The Alexander Ruthven Museums Building, located across the street from C.C. Little, houses four museums: the Exhibit Museum of Natural History, and the Museums of Anthropology, Zoology, and Paleontology.
The spiraling staircases and vintage décor of the Exhibit Museum of Natural History create an archaic feel. The cases of animals and shelves of fossils lining the museum’s walls date back more than a century.
Exhibits at the museum come from around the world. One display includes two full mastodons, one of which was found in Owosso, Mich., while another exhibit includes a Sauropod dinosaur fossil.
Rotating exhibits include an archeology display as part of an upcoming theme, “Explore Evolution.”
Of the four museums, three of them are closed to the general public and are used for research. The fourth unit, the Museum of Natural History, has four floors and holds exhibits on paleontology, zoology, Michigan wildlife, anthropology, archaeology, geology, and a planetarium.
The museum was in the original 1837 charter of the University and the building is the namesake of former University President and Museum Curator Alexander Ruthven, according to a plaque on the museum’s wall.
Though there are many museums on campus, the Exhibit Museum of Natural History hires the most students. According to Museum Docent Coordinator Sarah Thompson, the museum has approximately 50 student docents who are trained guides that give tours to children in Kindergarten through 12th grade, greet the general public and answer questions about the museum.

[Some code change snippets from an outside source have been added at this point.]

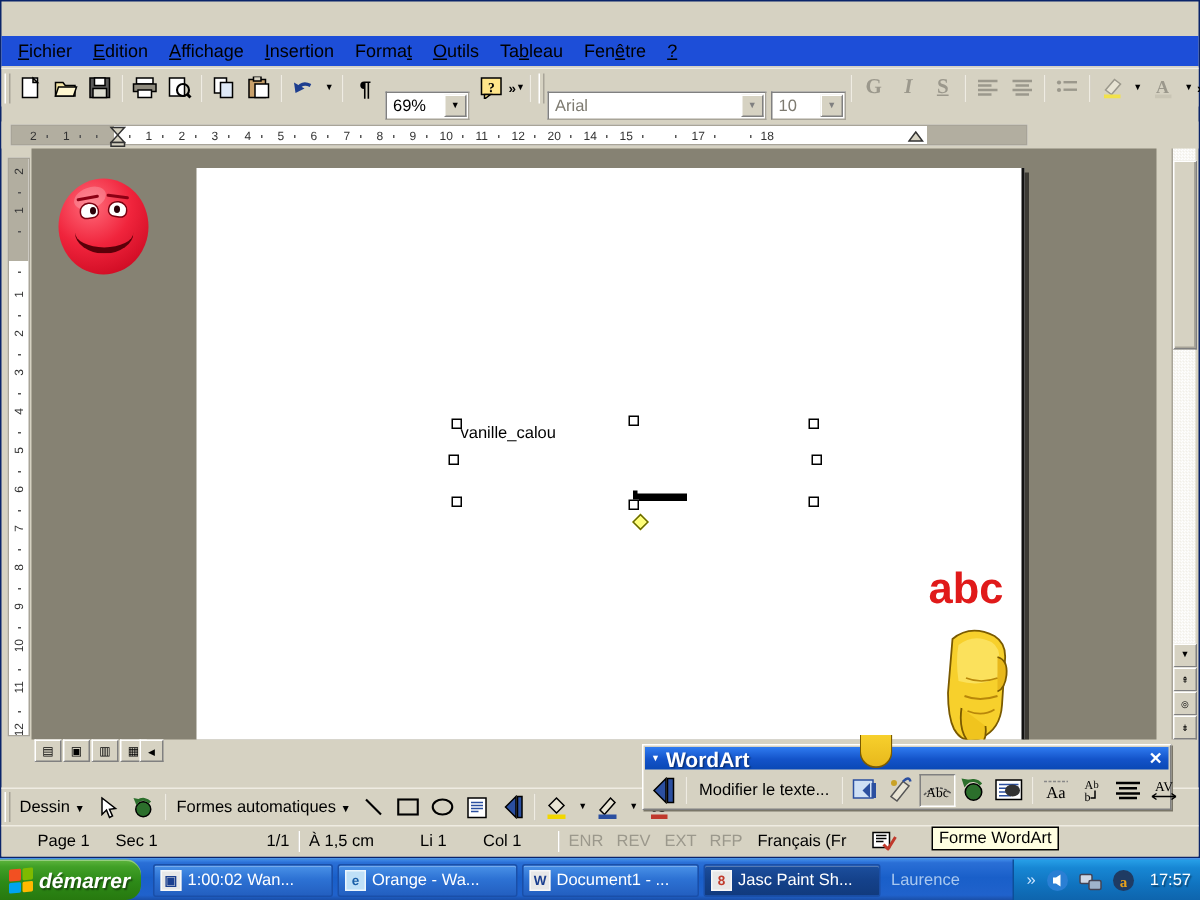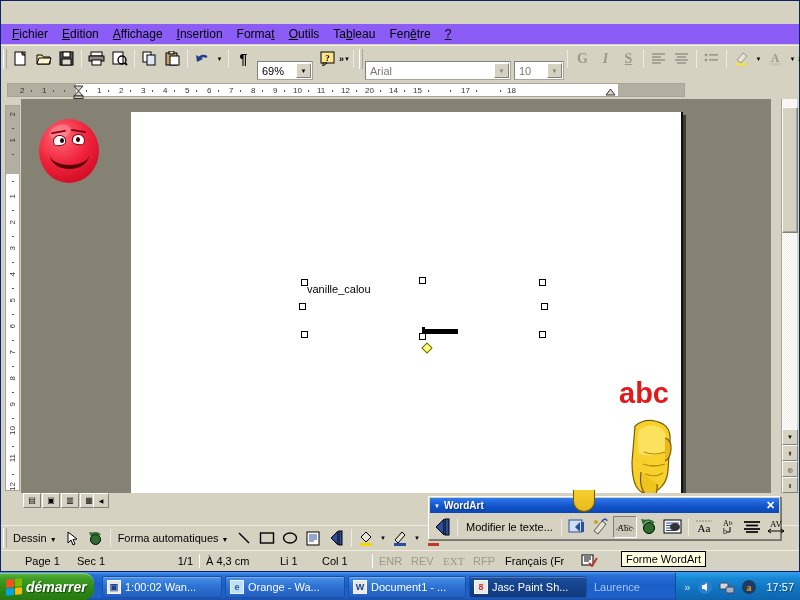"Fichier" .menubar { background: #8b5cf6 -> #1d4ed8 }
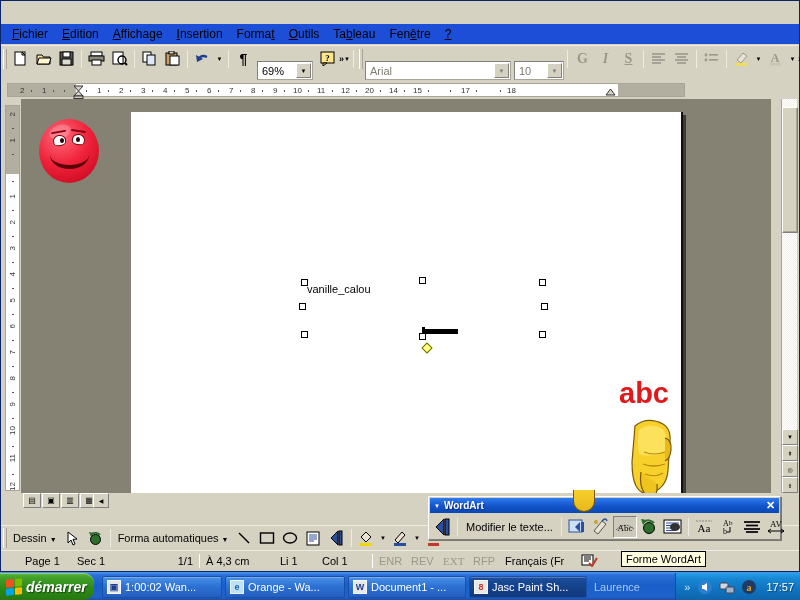"WordArt" #wa-toolbar .cap .t { font-size: 10px -> 14px }
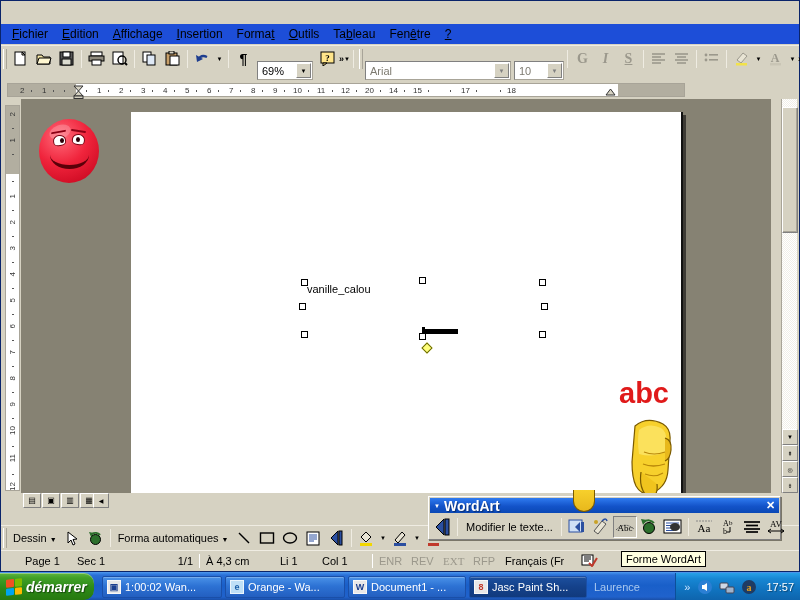"Forma automatiques" span { text: Forma -> Formes }
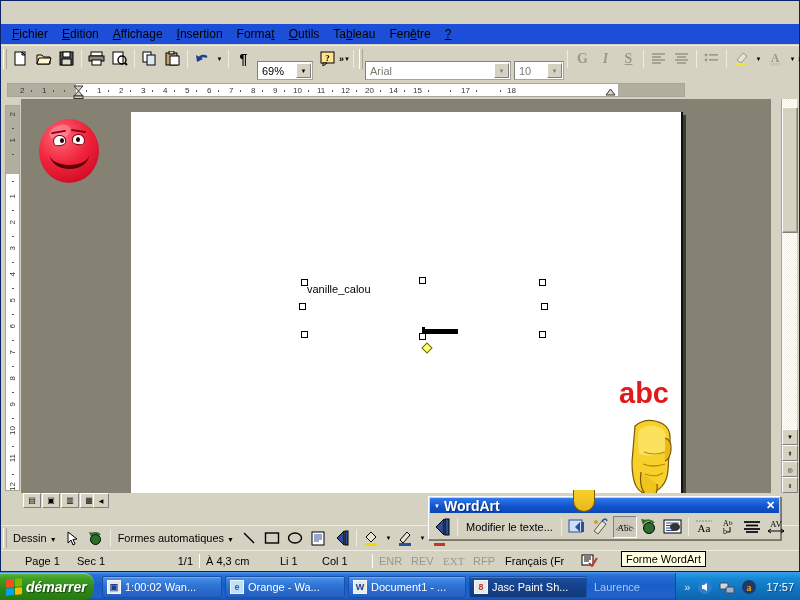"À 4,3 cm" div.stcell { text: 4,3 -> 1,5 }
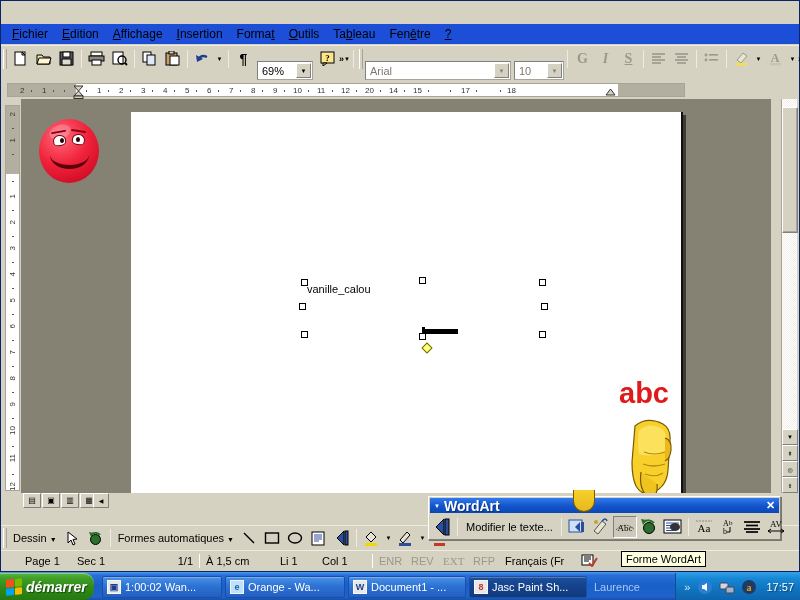"EXT" div.stcell { font-family: Liberation Serif, serif -> none }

“They’re the face of the museum,” Thompson said.
The museum draws in about 85,000 people every year, including 21,000 school-aged children, Thompson said. But despite its on-campus location, it doesn’t attract many University students.
“I don’t think most students know about this,” Thompson said. “I can’t tell you how many people I talk to who say they walk by the building every day and have never went in — they know the two pumas that stand outside but never what’s inside.”